I do think she should break up with him. Tell him nicely that she understands he isn't ready for marriage. She wants to give him the space to focus on his issues and she is going to look for a person to marry. Full stop. 

He can then either respond with a proposal - or they are done. 



1nurse said:


> Hi there,
> I just wanted to let you know that I really admire you for not moving in and having babies with your boyfriend. You had the good judgement to keep a separate home and not create a child out of wedlock. My personal beliefs. On the other hand you have to do what makes YOU happy and what you deserve. You DESERVE to have a wonderful loving husband if you so choose. I know you love this man and have a history and it's not easy breaking away and starting again. But....would you respect yourself in the end with a forced proposal or sitting around waiting for a marriage proposal until your old and gray? Or you could ask him like someone else suggested. Good luck and be true to yourself girl. :smthumbup:


----------



## Blanca

EternalBacheor said:


> all men eventually end up unhappy they married; it is only a matter of when, not if.


well ya... every one ends up unhappily married at some point. its only those that learn to cycle out of that phase that make it.


----------



## CBW

Do not trap him, but imagine what would happen if you got pregnant? Maybe even ask him what he'd do, not just guess. If you think or he says that he'd step up and you would all live happily ever after, then stay. If he says or you think he'd be all, "Well, we're not going to get married just because you're pregnant because I'd have to do abc first," then run, don't walk, away.
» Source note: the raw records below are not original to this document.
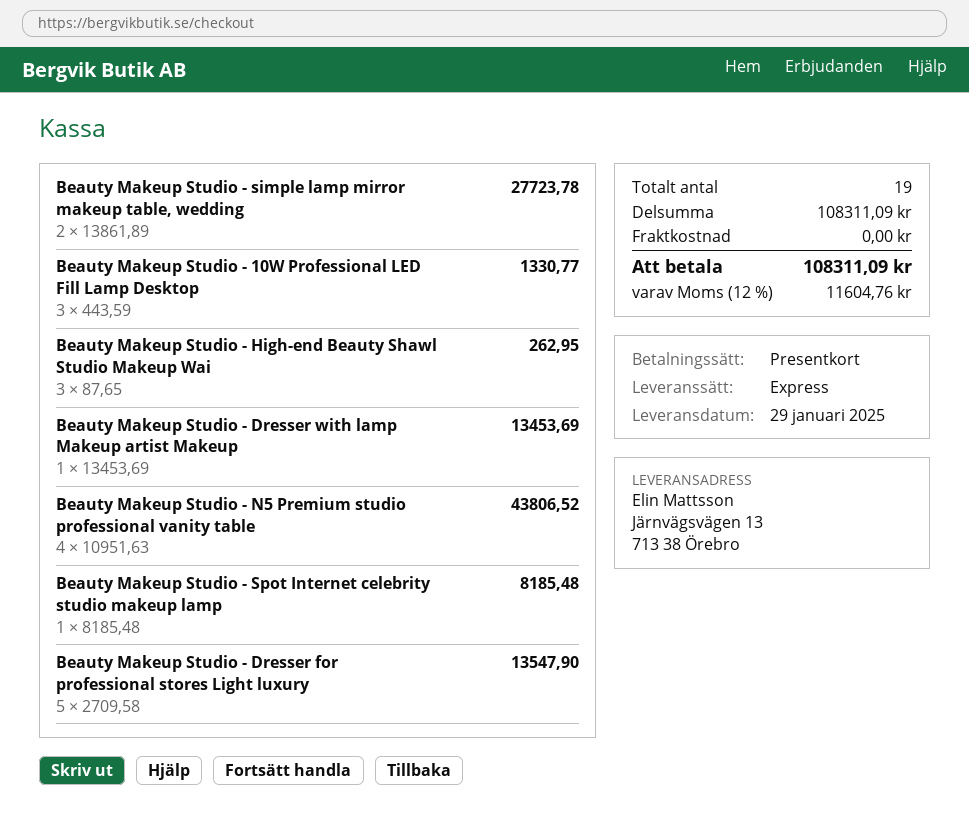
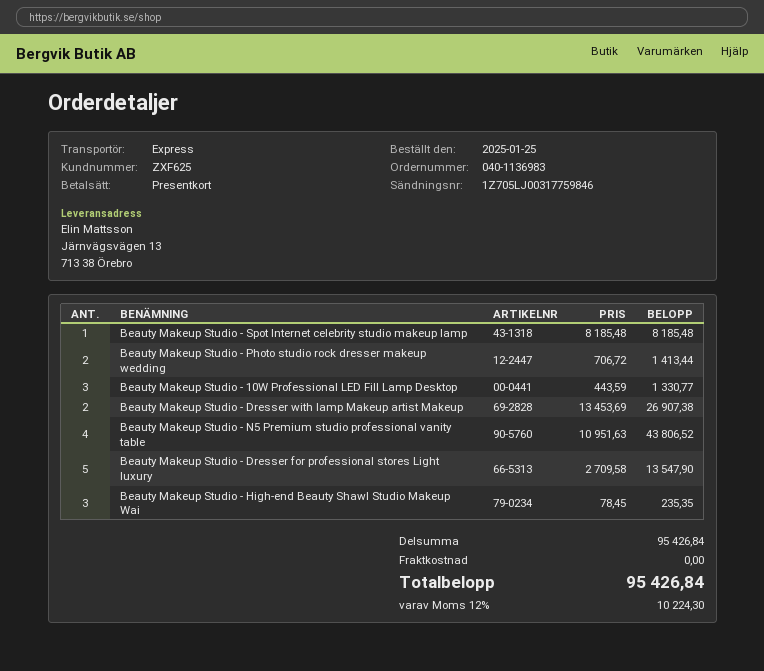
Beauty Makeup Studio - simple lamp mirror makeup table, wedding: 2 x 13861.89 = 27723.78 -> none
Beauty Makeup Studio - High-end Beauty Shawl Studio Makeup Wai: 3 x 87.65 = 262.95 -> 3 x 78.45 = 235.35
Beauty Makeup Studio - Dresser with lamp Makeup artist Makeup: 1 x 13453.69 = 13453.69 -> 2 x 13453.69 = 26907.38
Beauty Makeup Studio - Photo studio rock dresser makeup wedding: none -> 2 x 706.72 = 1413.44
subtotal: 108311.09 -> 95426.84
tax: 12% = 11604.76 -> 12% = 10224.30
total: 108311.09 -> 95426.84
If you don't even want kids, then you have no reason to be worried about any of this. Just relax and enjoy.

If you do want kids and you think he's really a keeper (which I doubt because he seems too selfish), keep him from ruining your goals. Count back from YOUR dream family. You probably want to be done having children by age 43, so if you want two kids you have to have #1 by 41, and if he doesn't pull the trigger you need two years to find and start a family with Mr Right. So you can keep him from ruining your life goals til as late as age 38. That is assuming that age 43 is okay for child #2 and you only want two, which it's probably not true but you do your own count back. 
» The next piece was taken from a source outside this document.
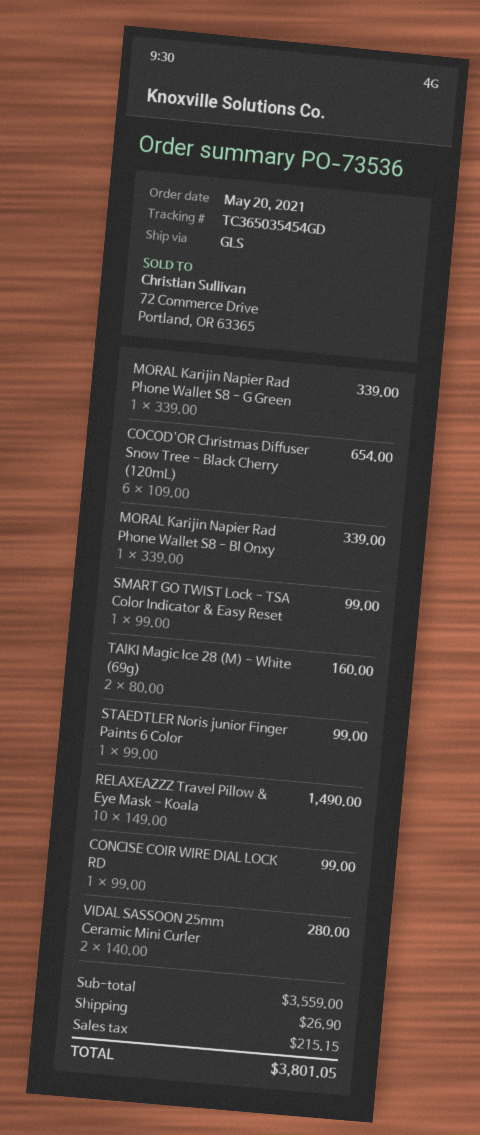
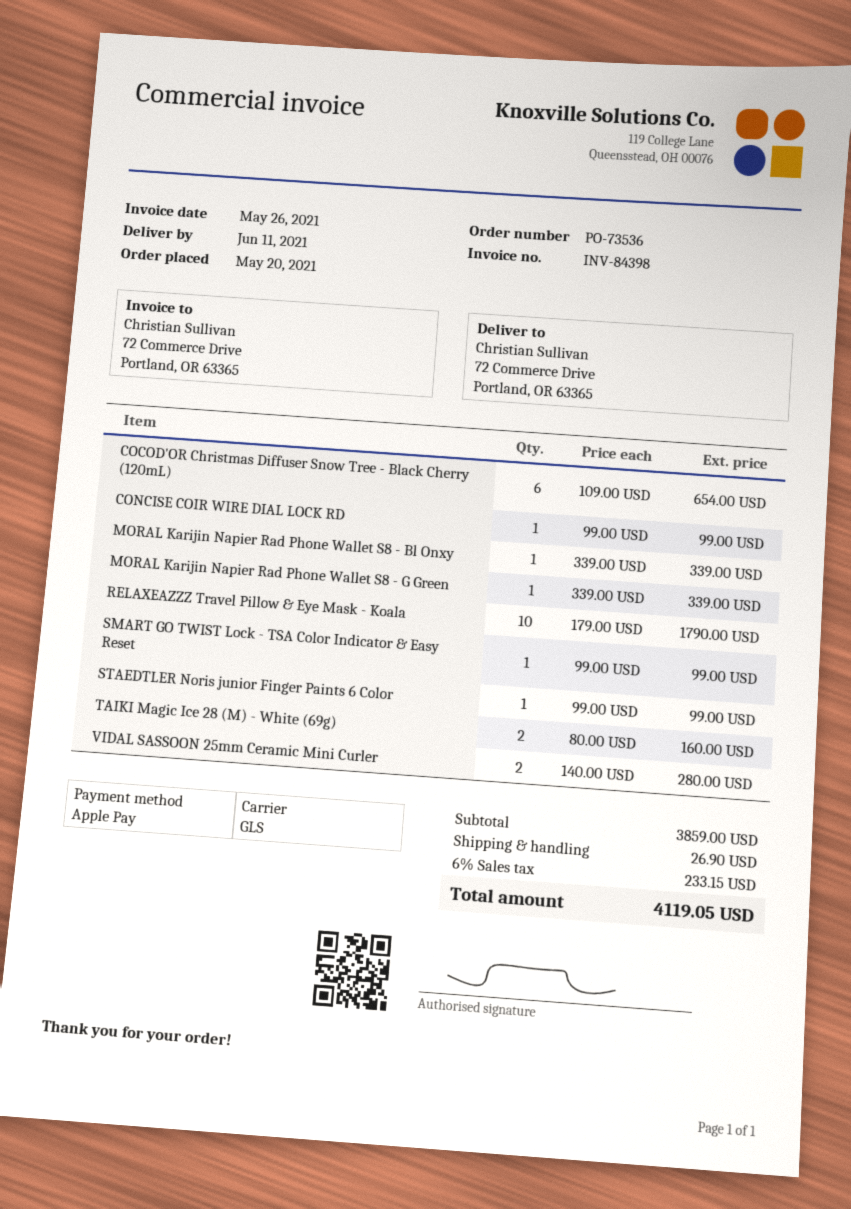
RELAXEAZZZ Travel Pillow & Eye Mask - Koala: 10 x 149.00 = 1490.00 -> 10 x 179.00 = 1790.00
subtotal: 3559.00 -> 3859.00
tax: 215.15 -> 233.15
total: 3801.05 -> 4119.05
If he's really a keeper, give him as much time as you can, but again- I just don't think he's a keeper for you. Good luck, Polly


----------



## MsLady

OP, do you guys not live together because of your choosing or his choosing? In other words, has he made excuses for moving in together as well?

I agree with EB to go "all in" with a simultaneous genuine intention to move on. 

In fact, if you want to have children some day, I wouldn't even take him back if he came crawling with a ring ... because then you'd find yourself with a husband that's making excuse after excuse not to give you a child ... and those reproductive years are definitely numbered (though not critical yet and you have plenty of time to meet someone else and have children).

If you don't want to have kids, then go "all in" with the option of taking him back if he comes begging with a ring. At that point, it won't matter if he can't make any further commitments (i.e., children).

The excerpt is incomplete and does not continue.